● **Exercise aim**: Taking the line containing "tax: 9% = 22.96 -> 9% = 21.51" as the first and the last line of the entries as the end, reproduce every line between them exactly, including both.

● **Records supplied**:

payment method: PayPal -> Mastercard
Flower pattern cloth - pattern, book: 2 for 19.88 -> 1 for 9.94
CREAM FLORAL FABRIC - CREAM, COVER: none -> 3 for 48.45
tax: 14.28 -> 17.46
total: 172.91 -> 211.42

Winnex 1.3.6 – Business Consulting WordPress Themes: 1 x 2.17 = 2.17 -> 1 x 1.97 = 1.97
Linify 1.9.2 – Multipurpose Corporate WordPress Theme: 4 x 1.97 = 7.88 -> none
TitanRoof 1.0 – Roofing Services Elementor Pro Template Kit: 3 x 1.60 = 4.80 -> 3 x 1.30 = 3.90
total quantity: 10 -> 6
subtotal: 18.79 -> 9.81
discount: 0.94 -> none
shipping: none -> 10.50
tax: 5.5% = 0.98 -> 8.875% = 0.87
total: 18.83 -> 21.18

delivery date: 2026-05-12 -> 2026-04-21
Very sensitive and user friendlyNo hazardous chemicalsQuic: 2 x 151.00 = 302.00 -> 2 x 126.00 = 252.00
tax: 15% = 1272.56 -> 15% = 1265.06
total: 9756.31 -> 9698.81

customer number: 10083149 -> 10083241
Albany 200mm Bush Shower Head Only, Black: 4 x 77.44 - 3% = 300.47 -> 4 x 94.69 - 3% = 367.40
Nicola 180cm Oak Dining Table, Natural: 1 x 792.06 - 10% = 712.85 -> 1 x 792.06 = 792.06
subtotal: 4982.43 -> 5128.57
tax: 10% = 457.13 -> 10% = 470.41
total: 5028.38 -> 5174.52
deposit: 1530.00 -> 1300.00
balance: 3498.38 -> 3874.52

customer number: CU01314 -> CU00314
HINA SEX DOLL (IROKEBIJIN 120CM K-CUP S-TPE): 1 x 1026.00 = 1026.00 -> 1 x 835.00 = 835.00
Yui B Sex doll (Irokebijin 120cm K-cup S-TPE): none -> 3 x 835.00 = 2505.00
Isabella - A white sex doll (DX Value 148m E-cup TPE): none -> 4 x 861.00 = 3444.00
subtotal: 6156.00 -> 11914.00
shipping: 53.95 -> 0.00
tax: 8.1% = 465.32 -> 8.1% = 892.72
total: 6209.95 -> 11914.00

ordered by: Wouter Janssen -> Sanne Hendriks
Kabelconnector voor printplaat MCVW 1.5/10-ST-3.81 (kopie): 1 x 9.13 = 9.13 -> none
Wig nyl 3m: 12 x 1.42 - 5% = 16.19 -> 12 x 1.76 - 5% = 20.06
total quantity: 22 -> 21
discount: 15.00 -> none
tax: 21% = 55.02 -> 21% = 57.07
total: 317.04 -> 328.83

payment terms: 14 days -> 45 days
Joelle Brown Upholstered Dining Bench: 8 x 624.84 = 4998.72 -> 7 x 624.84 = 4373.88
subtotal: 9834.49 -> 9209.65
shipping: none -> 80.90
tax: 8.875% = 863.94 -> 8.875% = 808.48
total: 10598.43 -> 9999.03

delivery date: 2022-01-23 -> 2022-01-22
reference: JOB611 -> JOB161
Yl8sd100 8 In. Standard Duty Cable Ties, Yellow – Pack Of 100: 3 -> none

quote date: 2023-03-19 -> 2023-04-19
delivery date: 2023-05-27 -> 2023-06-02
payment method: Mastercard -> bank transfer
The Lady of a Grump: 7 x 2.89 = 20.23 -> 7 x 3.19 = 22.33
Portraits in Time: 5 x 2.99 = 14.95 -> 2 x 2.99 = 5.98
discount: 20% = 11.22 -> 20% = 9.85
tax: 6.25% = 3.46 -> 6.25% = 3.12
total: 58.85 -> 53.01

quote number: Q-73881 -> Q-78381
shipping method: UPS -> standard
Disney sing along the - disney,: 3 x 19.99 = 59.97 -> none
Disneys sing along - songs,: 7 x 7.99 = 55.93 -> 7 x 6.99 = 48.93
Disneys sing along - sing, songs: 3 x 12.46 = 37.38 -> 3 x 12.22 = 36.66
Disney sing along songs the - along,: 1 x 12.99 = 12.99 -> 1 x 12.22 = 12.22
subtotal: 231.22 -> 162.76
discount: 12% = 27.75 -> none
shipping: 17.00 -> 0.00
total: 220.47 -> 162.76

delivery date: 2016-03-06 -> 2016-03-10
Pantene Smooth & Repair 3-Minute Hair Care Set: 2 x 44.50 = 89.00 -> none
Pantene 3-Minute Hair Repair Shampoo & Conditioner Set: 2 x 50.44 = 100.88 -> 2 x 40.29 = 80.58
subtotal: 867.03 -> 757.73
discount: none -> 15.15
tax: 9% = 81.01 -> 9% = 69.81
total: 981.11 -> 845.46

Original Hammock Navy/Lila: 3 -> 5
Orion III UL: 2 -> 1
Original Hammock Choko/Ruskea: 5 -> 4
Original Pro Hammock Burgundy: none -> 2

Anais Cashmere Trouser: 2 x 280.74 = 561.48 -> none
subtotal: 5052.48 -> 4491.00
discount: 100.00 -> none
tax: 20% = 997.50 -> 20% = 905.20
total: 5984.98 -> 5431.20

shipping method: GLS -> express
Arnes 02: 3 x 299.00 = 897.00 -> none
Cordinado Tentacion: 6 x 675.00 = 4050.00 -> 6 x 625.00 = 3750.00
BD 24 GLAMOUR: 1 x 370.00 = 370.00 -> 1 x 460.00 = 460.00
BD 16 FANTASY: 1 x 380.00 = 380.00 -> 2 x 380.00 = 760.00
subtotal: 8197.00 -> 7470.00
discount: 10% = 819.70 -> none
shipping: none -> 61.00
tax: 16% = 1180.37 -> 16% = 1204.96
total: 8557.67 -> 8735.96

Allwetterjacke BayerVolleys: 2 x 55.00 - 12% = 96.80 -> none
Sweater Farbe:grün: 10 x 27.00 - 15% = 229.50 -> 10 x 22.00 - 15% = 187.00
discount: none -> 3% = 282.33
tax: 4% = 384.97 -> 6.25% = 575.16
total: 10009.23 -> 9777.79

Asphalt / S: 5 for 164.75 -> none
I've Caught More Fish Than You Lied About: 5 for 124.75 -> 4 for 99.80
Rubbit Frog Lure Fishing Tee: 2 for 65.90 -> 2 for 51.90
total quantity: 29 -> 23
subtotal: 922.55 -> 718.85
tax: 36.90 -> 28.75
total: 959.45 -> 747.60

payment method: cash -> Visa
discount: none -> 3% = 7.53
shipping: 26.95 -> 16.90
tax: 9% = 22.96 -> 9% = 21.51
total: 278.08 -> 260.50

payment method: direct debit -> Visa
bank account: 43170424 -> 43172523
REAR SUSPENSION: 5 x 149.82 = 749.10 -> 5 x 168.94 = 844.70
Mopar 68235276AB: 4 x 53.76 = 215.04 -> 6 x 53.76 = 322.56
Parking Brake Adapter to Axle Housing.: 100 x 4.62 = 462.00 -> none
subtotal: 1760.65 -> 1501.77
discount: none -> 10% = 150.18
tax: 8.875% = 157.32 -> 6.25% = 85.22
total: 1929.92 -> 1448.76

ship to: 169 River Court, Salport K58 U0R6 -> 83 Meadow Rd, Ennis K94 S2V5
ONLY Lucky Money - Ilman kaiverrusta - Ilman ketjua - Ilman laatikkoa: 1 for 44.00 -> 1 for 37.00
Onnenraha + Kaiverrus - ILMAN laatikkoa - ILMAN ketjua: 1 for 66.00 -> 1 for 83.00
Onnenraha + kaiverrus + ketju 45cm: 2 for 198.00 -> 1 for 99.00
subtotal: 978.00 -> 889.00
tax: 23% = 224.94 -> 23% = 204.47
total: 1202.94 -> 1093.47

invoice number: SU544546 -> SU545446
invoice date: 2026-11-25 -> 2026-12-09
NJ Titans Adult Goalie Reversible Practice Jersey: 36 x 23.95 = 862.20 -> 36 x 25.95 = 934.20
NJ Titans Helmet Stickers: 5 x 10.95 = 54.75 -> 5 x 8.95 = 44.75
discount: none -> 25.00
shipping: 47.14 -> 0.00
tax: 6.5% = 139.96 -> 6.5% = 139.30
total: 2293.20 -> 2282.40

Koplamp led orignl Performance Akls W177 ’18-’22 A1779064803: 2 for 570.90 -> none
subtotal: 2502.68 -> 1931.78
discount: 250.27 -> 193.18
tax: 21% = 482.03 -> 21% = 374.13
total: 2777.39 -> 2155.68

● **Task answer**:
tax: 9% = 22.96 -> 9% = 21.51
total: 278.08 -> 260.50

payment method: direct debit -> Visa
bank account: 43170424 -> 43172523
REAR SUSPENSION: 5 x 149.82 = 749.10 -> 5 x 168.94 = 844.70
Mopar 68235276AB: 4 x 53.76 = 215.04 -> 6 x 53.76 = 322.56
Parking Brake Adapter to Axle Housing.: 100 x 4.62 = 462.00 -> none
subtotal: 1760.65 -> 1501.77
discount: none -> 10% = 150.18
tax: 8.875% = 157.32 -> 6.25% = 85.22
total: 1929.92 -> 1448.76

ship to: 169 River Court, Salport K58 U0R6 -> 83 Meadow Rd, Ennis K94 S2V5
ONLY Lucky Money - Ilman kaiverrusta - Ilman ketjua - Ilman laatikkoa: 1 for 44.00 -> 1 for 37.00
Onnenraha + Kaiverrus - ILMAN laatikkoa - ILMAN ketjua: 1 for 66.00 -> 1 for 83.00
Onnenraha + kaiverrus + ketju 45cm: 2 for 198.00 -> 1 for 99.00
subtotal: 978.00 -> 889.00
tax: 23% = 224.94 -> 23% = 204.47
total: 1202.94 -> 1093.47

invoice number: SU544546 -> SU545446
invoice date: 2026-11-25 -> 2026-12-09
NJ Titans Adult Goalie Reversible Practice Jersey: 36 x 23.95 = 862.20 -> 36 x 25.95 = 934.20
NJ Titans Helmet Stickers: 5 x 10.95 = 54.75 -> 5 x 8.95 = 44.75
discount: none -> 25.00
shipping: 47.14 -> 0.00
tax: 6.5% = 139.96 -> 6.5% = 139.30
total: 2293.20 -> 2282.40

Koplamp led orignl Performance Akls W177 ’18-’22 A1779064803: 2 for 570.90 -> none
subtotal: 2502.68 -> 1931.78
discount: 250.27 -> 193.18
tax: 21% = 482.03 -> 21% = 374.13
total: 2777.39 -> 2155.68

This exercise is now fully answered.